>>>>

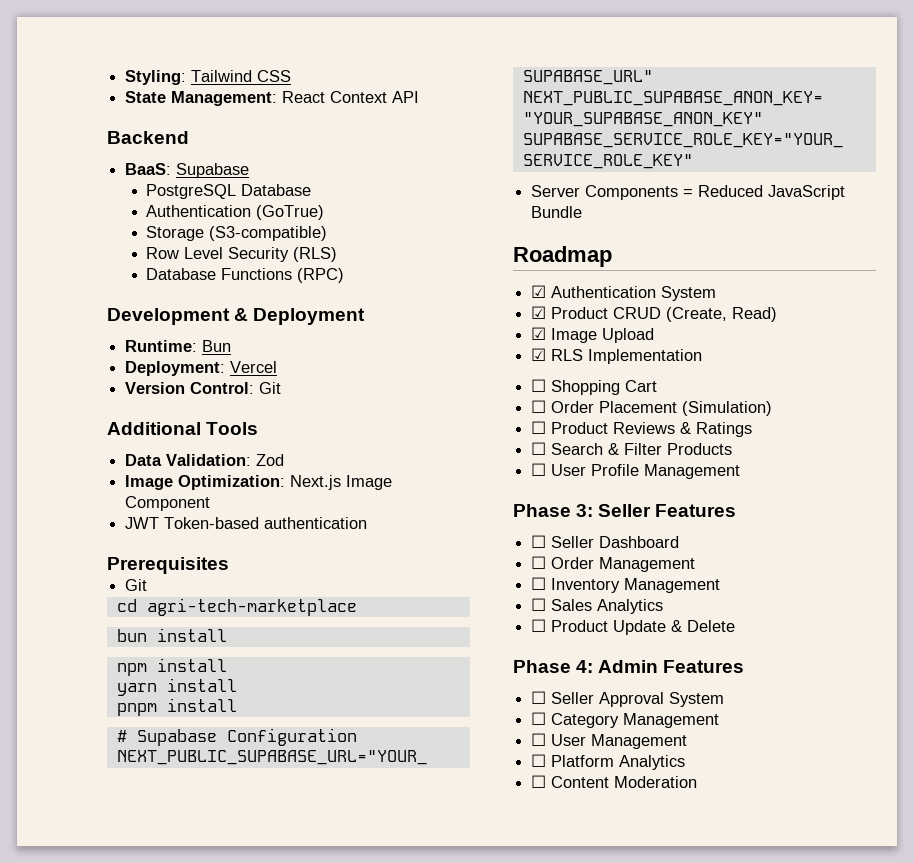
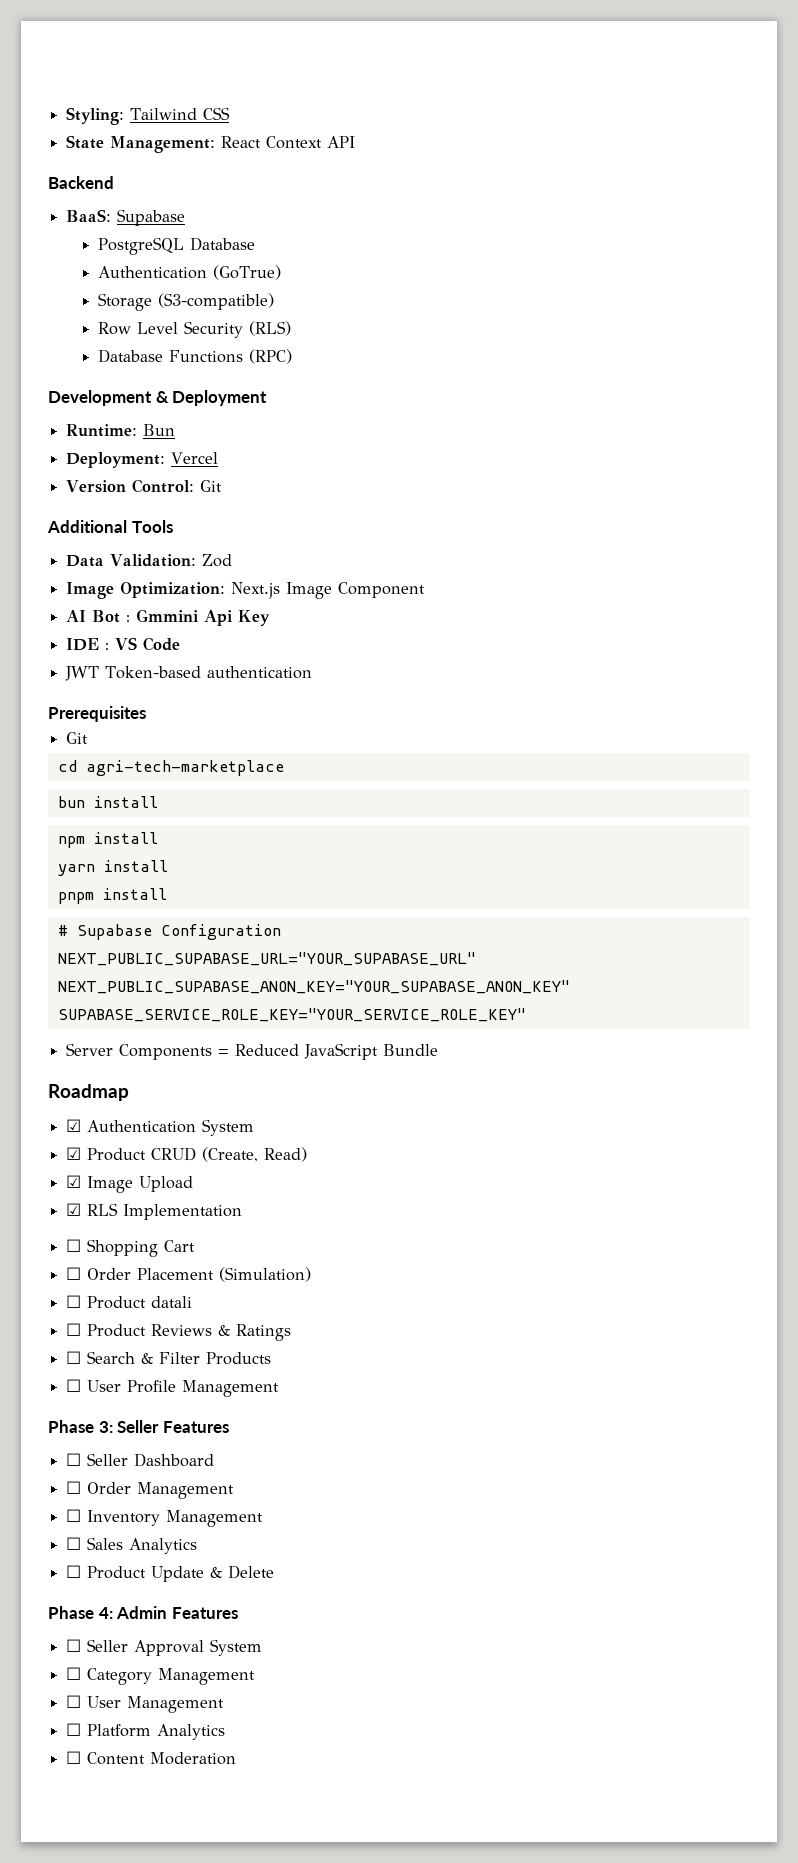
+ AI Bot : Gmmini Api Key
+ IDE : VS Code
+ ☐ Product datali

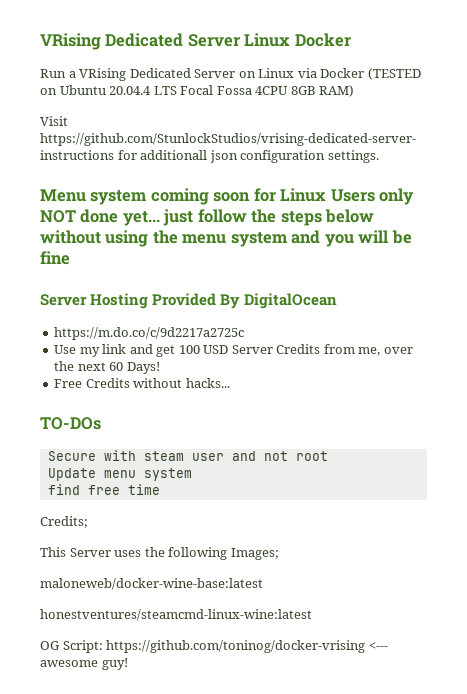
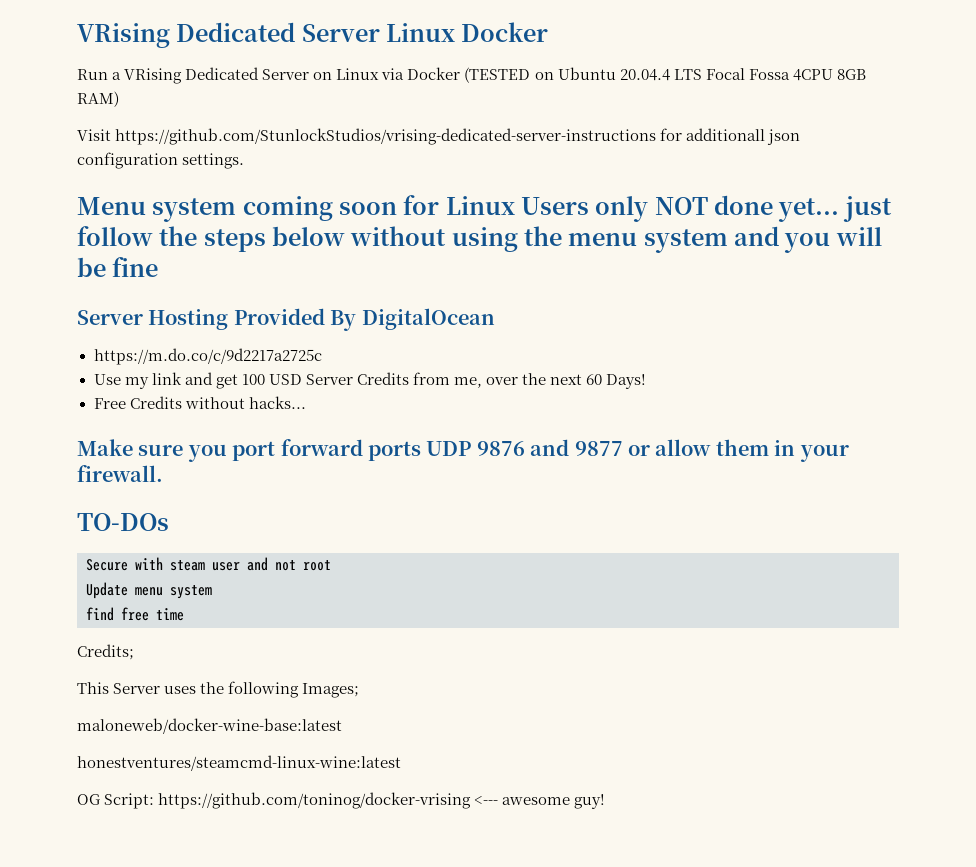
+ Make sure you port forward ports UDP 9876 and 9877 or allow them in your firewall.

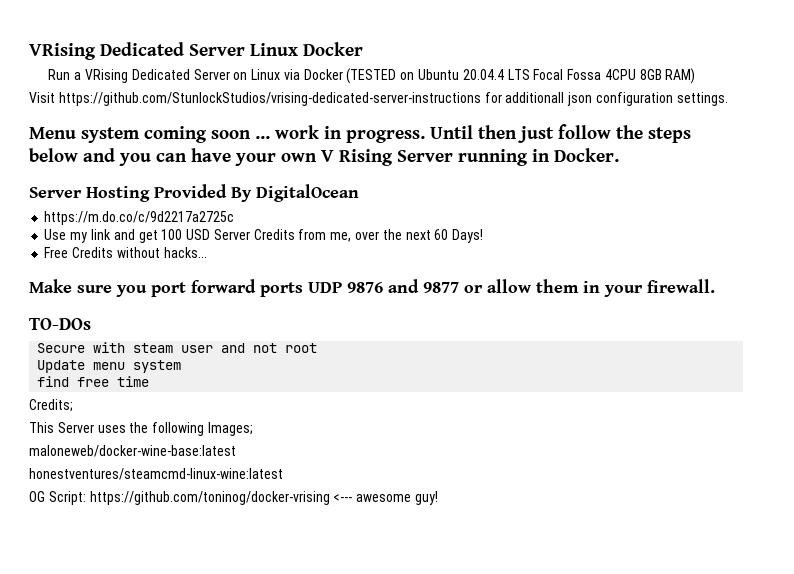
- Menu system coming soon for Linux Users only NOT done yet... just follow the steps below without using the menu system and you will be fine
+ Menu system coming soon ... work in progress. Until then just follow the steps below and you can have your own V Rising Server running in Docker.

<<<<

» Exercise:
When you transcribe the entries, reproduce each line exactly and skip any picture.

» Expected answer:
+ AI Bot : Gmmini Api Key
+ IDE : VS Code
+ ☐ Product datali

+ Make sure you port forward ports UDP 9876 and 9877 or allow them in your firewall.

- Menu system coming soon for Linux Users only NOT done yet... just follow the steps below without using the menu system and you will be fine
+ Menu system coming soon ... work in progress. Until then just follow the steps below and you can have your own V Rising Server running in Docker.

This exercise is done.